Furthermore, good security also discourages criminals, so you get fewer attempts to begin with.
PROS
- TOP analysis on framing
One of the best analysis of framing I have ever read.
Also read “techniques to outframe anyone” and “basics of framing“.
- Great analysis of moral systems
Very interesting analysis of the different moral systems of Democrats and Republicans.
It’s uncanny how Lakoff seems to well describe some conservative thought leaders who emerged after -it made me think of Jordan Peterson and his obstinacy on good and evil-.
- Genius analysis of how Bush frame the Iraq war after 09.11
Some great analysis on how the Bush administration framed the war in Iraq and how it managed to get everyone’s approval for it.
The war benefitted big corporations but thanks to the tax cuts, the war was all financed by the poor and by the middle class.
Review
“Don’t Think of An Elephant!” is a classic.
It’s one of the best books I read, making into bot the “best persuasion books” and “best manipulation books” lists.

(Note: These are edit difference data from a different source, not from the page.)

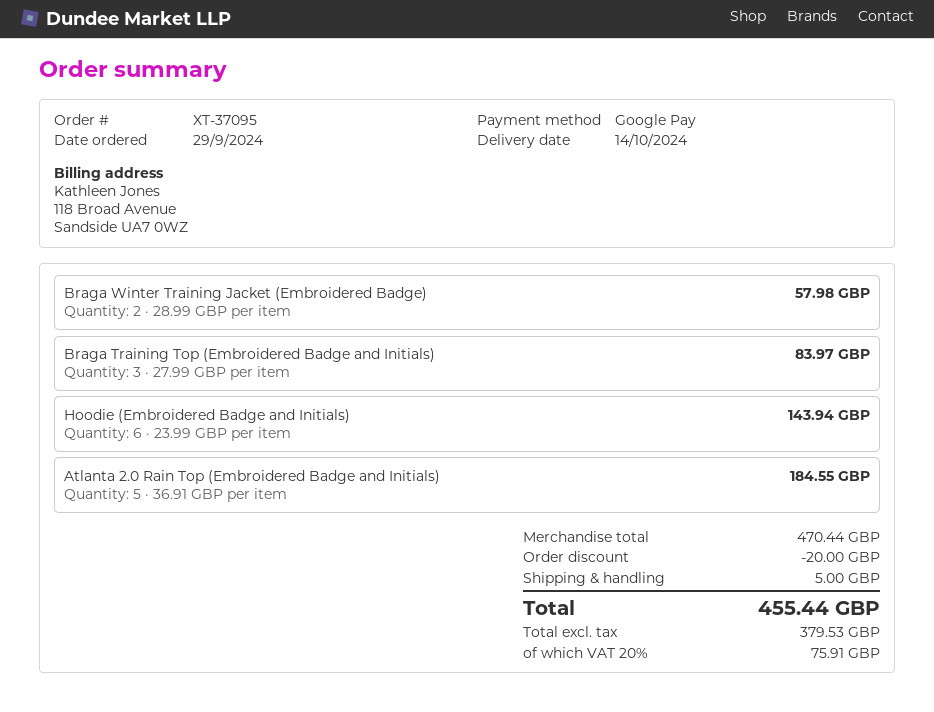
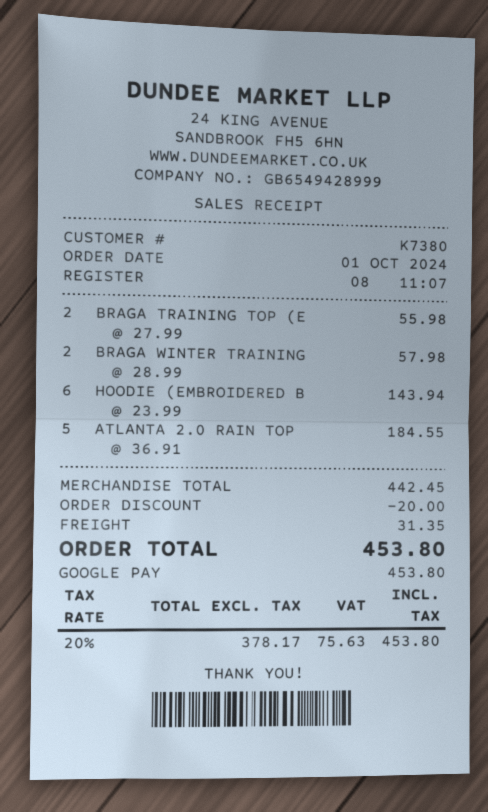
order date: 2024-09-29 -> 2024-10-01
Braga Training Top (Embroidered Badge and Initials): 3 x 27.99 = 83.97 -> 2 x 27.99 = 55.98
subtotal: 470.44 -> 442.45
shipping: 5.00 -> 31.35
net: 379.53 -> 378.17
tax: 20% = 75.91 -> 20% = 75.63
total: 455.44 -> 453.80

Keep in mind that it’s very partisan and it presents some partisan generalizations and unsubstantiated statements.
Luckily, the author does not hide and is very open about his political views, which I appreciate and respect a lot.
And his analysis on framing is really good, so I can say that George Lakoff won me over with the depth of his analysis.
This is a must-read for anyone interested in psychology, influence & persuasion as well as political manipulation.